チートユーザーに驚き、バイナリをいじった10歳の原体験

 岩佐氏とコンピューターの出会いは早かった。システムエンジニアであった父親の影響もあり、幼い頃から自宅にはパソコンや100本近いゲームソフトがあった。

 さまざまなゲームをやり尽くす中で、10歳の少年はゲームの世界で「レアアイテム」を大量に持つプレイヤーの存在に気づく。「どうやったらあんなアイテムが手に入るのか」。その純粋な好奇心が、彼をプログラミングの深淵へと導いた。

 「ネットで情報を探すうちに、機械語、いわゆるバイナリやアセンブリ言語の世界をいじるっているらしいと知ったんです。見よう見まねで変更したら、敵の攻撃が跳ね返ったりして。悪いことだというのはなんとなくわかっていたので試す程度でしたが、これがきっかけで、ITの世界にのめり込んでいきました」

 最初はネット上のコマンドをコピーするだけだったが、次第に「レジスタとは何か」「CPUの仕組みはどうなっているのか」と、コンピューターの根本的な仕組みへと興味は広がっていった。

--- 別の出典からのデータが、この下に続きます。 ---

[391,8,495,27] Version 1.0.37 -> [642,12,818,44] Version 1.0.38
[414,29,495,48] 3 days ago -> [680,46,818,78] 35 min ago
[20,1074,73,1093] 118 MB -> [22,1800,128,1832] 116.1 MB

 少年のいたずら心から始まった体験だったが、これが岩佐氏にとって「ソフトウェアが魔法のように新しい価値を生み出す」という原体験となった。「この機能に触れた人はどんな表情をするだろうか、どんな気持ちになるだろうかと想像しながら作るのが、今でも楽しくて仕方がないんです」と岩佐氏は純真な笑顔で語る。

海外製ツールへの悔しさから大学4年で起業へ

 ITへの強い興味を抱いたまま、岩佐氏は京都大学へ進学し、コンピューターサイエンスを本格的に学ぶ。しかし、そこである「悔しさ」に直面することになる。

岩佐晃也

 「昔は、日本人が作ったテキストエディタがデファクトスタンダードとして使われていた時代もありました。しかし、私が大学で学ぶ頃には、開発ツールから日常的にスマートフォンで使うアプリに至るまで、そのほとんどが海外製に置き換わっていたんです」

 この現状を目の当たりにし、「なぜ日本から世界で使われる偉大なサービスが生まれないのか」という強烈な問題意識が芽生えた。「自分たちの手で、日本から世界を変えるようなサービスを生み出したい」。その漠然とした思いは、やがて起業という形となって結実する。

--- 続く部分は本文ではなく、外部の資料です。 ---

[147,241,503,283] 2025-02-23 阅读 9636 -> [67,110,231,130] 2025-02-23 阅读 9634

 大学4年の夏、インターン先での出会いをきっかけに、あるベンチャーキャピタルの担当者から「明日から東京に来るなら、1000万円出資する」という誘いを受けた。「行きます」と即答した岩佐氏は、そのまま大学4年の10月に上京し、最初の会社を立ち上げた。

 起業直後は、学生起業家たちが集まるシェアハウスに住み込みながら、自らエンジニアとして次々と新しいサービスを開発した。AR(拡張現実)を活用した広告アプリや、コロナ禍のオンライン飲み会に適したビデオ会議用人狼ゲームアプリなど、トレンドを捉えたプロダクトを短期間で世に送り出した。

 しかし、利用者は集まるものの、投資家からは「で、どうやってビジネスにするの?」と問われ、言葉に詰まる日々が続いた。「エンジニアとしての開発力やアイデアはあっても、事業家としてのセンスや経験が決定的に不足していたんです」と当時を振り返る。